Frankly, I do not see any reciprocity here. What is covered up by semantics is that our diplomats have allowed themselves to be fooled by the Americans in the information war opposing China.

President Bongbong Marcos made it clear a year ago last May 26, 2022 that he will defend Philippine territorial rights in the SCS, including upholding the Permanent Court of Appeal’s 2016 ruling, not realizing the implications of what he was talking about and becoming a pawn of the West against China.

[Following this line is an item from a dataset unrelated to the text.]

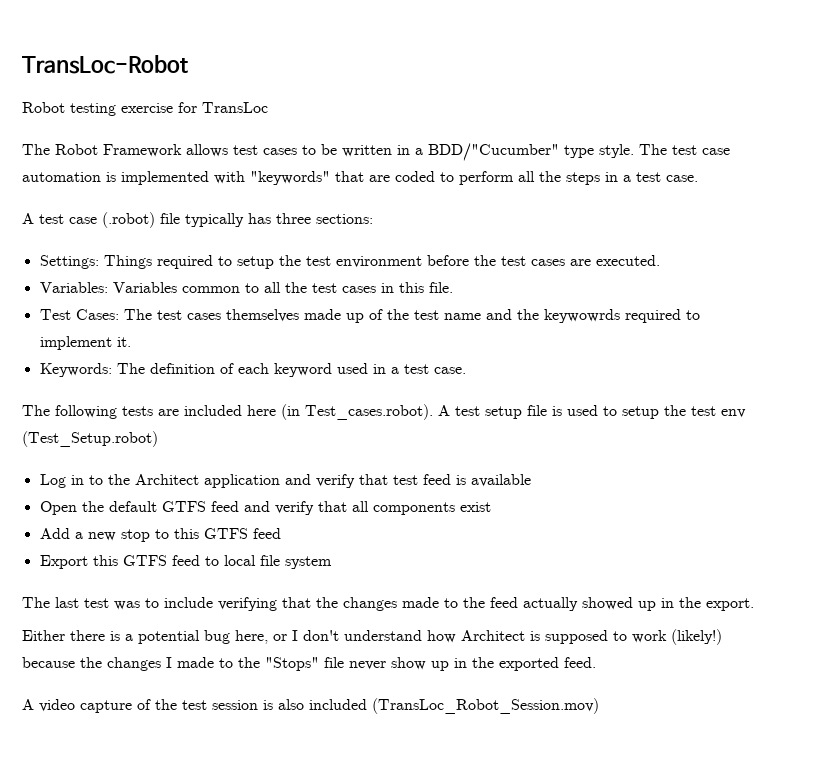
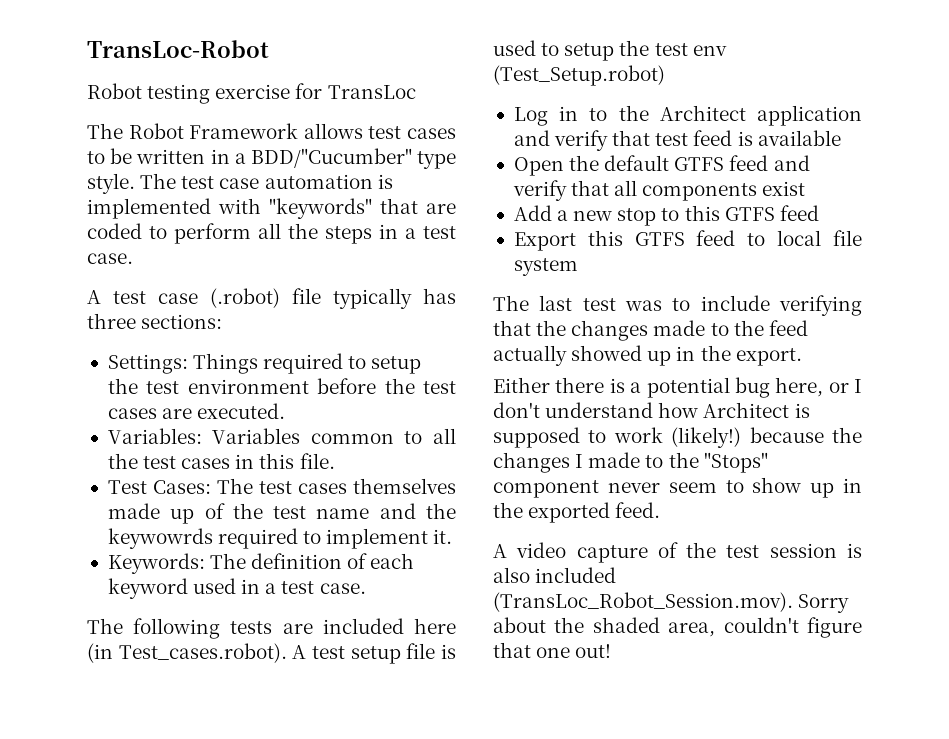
[324,657,386,670] file never -> [493,480,744,498] component never seem to
[372,698,599,714] (TransLoc_Robot_Session.mov) -> [493,592,850,613] [493,617,862,638] [493,642,612,658] (TransLoc_Robot_Session.mov). Sorry about the shaded area, couldn't figure that one out!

Up to a few days ago, this is what is being taken advantage by the West – his stupidity, if not his jaundiced appreciation of the issues involved as obviously he has not yet read Rigoberto Tiglao’s explanation and my historiography on the matter.https://asiancenturyph.com/2023/05/10/historiography-debunks-fake-arbitration-china-is-nine-dash-line-successor-in-interest/

G7 in Hiroshima, Japan – US President Joe Biden, Japanese Prime Minister Fumio Kishida, French President Emmanuel Macron, Canadian Prime Minister Justin Trudeau, Italian Prime Minister Giorgia Meloni, European Council President Charles Michel, European Commission President Ursula von der Leyen, British Prime Minister Rishi Sunak and German Chancellor Olaf Scholz, in a working dinner at the Iwaso Hotel in Hiroshima, Japan.

On May 20, 2023, leaders of seven of the world’s most powerful democracies or the G7 issued a communique declaring support for the 2016 international arbitral ruling voiding China’s massive maritime claims, and asking Beijing to stop its militarization of the South China Sea where it has built military bases on reclaimed land features.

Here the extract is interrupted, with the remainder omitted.